Content revision data:
Start of Block

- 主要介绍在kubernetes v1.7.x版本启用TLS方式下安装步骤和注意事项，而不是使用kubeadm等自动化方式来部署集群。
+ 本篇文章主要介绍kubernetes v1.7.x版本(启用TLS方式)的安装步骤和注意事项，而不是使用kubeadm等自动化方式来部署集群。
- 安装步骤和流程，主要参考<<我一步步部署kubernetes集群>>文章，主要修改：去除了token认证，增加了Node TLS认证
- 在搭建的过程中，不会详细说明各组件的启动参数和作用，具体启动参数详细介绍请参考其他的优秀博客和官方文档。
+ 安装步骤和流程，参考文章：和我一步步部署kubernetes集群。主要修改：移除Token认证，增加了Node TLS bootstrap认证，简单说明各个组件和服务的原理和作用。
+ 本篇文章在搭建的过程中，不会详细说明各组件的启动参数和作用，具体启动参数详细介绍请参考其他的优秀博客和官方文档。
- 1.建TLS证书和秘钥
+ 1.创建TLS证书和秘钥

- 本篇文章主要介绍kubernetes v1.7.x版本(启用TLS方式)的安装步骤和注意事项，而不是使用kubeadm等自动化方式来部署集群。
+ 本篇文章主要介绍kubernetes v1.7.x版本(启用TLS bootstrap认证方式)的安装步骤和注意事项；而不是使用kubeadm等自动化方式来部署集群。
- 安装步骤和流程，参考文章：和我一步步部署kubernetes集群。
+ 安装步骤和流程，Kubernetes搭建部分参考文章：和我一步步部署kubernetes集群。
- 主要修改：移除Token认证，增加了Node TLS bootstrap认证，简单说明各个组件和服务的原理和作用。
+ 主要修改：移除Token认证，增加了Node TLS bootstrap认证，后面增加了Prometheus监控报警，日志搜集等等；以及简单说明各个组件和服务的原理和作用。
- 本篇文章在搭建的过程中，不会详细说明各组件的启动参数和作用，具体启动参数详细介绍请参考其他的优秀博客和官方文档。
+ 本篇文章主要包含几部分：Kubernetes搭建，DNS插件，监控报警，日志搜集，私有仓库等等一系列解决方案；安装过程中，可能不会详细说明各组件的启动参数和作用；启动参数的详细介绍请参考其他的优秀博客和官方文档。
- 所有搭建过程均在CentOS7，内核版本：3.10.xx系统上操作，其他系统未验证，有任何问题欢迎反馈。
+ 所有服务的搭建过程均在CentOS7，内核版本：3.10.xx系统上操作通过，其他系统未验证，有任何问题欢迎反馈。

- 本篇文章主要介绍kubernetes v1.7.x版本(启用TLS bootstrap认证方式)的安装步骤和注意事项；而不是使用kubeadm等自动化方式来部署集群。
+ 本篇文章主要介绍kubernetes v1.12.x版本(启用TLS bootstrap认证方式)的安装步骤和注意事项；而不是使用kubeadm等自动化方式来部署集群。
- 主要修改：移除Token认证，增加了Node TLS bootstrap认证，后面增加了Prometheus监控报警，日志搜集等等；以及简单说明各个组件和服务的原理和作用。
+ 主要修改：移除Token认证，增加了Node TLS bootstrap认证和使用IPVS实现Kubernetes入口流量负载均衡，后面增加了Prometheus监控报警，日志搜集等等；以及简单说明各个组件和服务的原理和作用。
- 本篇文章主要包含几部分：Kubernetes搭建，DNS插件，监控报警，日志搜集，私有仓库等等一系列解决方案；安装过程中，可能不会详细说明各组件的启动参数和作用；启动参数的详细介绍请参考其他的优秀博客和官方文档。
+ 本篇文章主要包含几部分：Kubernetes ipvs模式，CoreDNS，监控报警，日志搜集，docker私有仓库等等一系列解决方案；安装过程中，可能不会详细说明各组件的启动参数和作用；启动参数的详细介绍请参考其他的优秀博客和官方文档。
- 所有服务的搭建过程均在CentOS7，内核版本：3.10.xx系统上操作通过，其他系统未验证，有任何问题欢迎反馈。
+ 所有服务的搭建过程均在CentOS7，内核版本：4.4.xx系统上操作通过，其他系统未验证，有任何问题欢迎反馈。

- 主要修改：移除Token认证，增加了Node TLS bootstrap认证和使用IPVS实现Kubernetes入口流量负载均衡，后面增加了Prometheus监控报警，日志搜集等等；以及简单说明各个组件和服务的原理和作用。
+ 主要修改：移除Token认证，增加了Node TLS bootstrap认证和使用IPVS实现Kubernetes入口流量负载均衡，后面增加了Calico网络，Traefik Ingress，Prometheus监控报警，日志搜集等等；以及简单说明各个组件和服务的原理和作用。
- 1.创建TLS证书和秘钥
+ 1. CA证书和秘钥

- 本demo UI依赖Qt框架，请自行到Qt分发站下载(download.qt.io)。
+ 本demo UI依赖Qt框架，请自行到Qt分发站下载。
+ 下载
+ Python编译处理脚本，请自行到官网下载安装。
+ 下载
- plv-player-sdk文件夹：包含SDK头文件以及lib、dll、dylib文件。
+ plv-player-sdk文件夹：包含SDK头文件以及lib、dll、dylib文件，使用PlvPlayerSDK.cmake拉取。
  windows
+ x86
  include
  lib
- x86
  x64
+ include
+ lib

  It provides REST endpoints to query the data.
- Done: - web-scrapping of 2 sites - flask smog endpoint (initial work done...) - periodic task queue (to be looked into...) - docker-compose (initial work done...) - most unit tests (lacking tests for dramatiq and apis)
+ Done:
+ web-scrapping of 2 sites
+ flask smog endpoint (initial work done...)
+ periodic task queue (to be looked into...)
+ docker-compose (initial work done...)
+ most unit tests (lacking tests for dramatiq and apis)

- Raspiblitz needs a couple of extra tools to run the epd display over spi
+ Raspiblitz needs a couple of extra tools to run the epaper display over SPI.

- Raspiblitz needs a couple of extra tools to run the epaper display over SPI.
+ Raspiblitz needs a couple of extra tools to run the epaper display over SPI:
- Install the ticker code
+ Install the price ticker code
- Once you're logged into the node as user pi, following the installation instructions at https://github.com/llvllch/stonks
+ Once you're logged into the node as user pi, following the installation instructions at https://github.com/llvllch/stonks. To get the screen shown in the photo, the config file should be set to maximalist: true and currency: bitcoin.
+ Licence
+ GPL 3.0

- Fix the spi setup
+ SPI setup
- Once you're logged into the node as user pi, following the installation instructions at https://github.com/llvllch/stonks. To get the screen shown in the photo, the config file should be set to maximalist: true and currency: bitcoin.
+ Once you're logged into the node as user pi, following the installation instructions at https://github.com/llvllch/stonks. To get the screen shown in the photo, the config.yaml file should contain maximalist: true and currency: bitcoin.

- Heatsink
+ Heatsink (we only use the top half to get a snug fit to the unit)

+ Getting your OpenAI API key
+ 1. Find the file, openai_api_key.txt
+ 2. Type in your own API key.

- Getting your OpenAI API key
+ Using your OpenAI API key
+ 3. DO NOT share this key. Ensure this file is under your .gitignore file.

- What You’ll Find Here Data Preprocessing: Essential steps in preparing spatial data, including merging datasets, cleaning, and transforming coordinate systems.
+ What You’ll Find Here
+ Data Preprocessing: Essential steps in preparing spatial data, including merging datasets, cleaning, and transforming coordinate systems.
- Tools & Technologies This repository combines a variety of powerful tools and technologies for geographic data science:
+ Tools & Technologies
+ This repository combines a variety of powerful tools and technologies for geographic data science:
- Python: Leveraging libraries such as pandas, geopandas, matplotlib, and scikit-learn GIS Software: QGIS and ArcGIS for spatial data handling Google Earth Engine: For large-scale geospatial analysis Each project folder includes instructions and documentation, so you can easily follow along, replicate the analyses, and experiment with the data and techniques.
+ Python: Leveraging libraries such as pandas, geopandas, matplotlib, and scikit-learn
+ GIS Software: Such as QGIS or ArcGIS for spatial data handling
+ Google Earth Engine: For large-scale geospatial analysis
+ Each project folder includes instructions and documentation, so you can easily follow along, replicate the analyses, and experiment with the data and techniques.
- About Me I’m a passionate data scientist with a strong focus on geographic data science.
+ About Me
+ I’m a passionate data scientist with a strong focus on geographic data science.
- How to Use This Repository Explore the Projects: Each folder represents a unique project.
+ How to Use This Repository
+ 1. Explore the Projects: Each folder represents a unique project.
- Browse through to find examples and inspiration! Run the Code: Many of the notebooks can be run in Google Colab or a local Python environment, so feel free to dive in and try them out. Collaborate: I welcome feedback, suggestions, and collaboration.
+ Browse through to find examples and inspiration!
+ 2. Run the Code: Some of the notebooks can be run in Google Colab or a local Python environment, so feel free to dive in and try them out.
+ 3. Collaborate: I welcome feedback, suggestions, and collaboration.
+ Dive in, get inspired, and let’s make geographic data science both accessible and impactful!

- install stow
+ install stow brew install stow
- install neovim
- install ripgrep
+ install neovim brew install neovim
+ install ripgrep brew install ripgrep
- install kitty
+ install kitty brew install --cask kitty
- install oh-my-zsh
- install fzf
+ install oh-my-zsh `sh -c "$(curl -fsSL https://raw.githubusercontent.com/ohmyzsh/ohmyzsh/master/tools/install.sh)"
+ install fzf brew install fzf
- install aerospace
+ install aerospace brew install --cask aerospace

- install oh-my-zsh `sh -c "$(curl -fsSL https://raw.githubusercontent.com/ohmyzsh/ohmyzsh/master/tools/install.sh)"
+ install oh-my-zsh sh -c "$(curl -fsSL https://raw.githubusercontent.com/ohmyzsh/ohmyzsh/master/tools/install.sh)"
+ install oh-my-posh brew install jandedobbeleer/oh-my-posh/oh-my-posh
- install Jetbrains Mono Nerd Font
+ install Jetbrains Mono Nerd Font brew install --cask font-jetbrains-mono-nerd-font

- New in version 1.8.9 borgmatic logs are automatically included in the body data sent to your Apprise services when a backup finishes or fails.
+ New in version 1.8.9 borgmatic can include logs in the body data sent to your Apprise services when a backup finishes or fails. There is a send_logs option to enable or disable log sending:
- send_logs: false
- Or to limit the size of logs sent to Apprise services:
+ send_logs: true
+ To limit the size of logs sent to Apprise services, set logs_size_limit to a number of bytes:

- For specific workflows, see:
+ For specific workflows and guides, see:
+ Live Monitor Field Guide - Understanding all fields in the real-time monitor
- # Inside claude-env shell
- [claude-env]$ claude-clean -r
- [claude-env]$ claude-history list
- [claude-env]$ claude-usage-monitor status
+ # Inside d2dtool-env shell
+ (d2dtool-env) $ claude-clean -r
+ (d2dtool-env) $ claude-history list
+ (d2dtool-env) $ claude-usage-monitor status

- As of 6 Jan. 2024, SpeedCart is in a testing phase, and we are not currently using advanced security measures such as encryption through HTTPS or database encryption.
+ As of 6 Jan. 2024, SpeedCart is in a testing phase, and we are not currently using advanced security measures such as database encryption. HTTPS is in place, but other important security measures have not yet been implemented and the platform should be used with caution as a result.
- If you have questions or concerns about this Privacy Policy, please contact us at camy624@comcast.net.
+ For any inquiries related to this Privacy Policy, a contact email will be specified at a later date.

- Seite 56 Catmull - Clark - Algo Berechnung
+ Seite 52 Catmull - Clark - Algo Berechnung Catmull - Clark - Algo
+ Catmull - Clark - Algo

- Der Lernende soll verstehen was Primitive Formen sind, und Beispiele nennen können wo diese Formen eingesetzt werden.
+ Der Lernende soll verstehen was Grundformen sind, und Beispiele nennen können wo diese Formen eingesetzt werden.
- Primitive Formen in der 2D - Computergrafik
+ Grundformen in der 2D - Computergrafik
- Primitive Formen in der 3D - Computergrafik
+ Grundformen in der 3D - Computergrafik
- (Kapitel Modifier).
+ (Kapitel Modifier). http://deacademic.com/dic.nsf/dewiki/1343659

End of Block

WORK REQUIRED: Starting with the line that contains "- Seite 56 Catmull - Clark - Algo Berechnung", copy each line through the end of the data exactly, and leave out all earlier lines.

COMPLETED TASK:
- Seite 56 Catmull - Clark - Algo Berechnung
+ Seite 52 Catmull - Clark - Algo Berechnung Catmull - Clark - Algo
+ Catmull - Clark - Algo

- Der Lernende soll verstehen was Primitive Formen sind, und Beispiele nennen können wo diese Formen eingesetzt werden.
+ Der Lernende soll verstehen was Grundformen sind, und Beispiele nennen können wo diese Formen eingesetzt werden.
- Primitive Formen in der 2D - Computergrafik
+ Grundformen in der 2D - Computergrafik
- Primitive Formen in der 3D - Computergrafik
+ Grundformen in der 3D - Computergrafik
- (Kapitel Modifier).
+ (Kapitel Modifier). http://deacademic.com/dic.nsf/dewiki/1343659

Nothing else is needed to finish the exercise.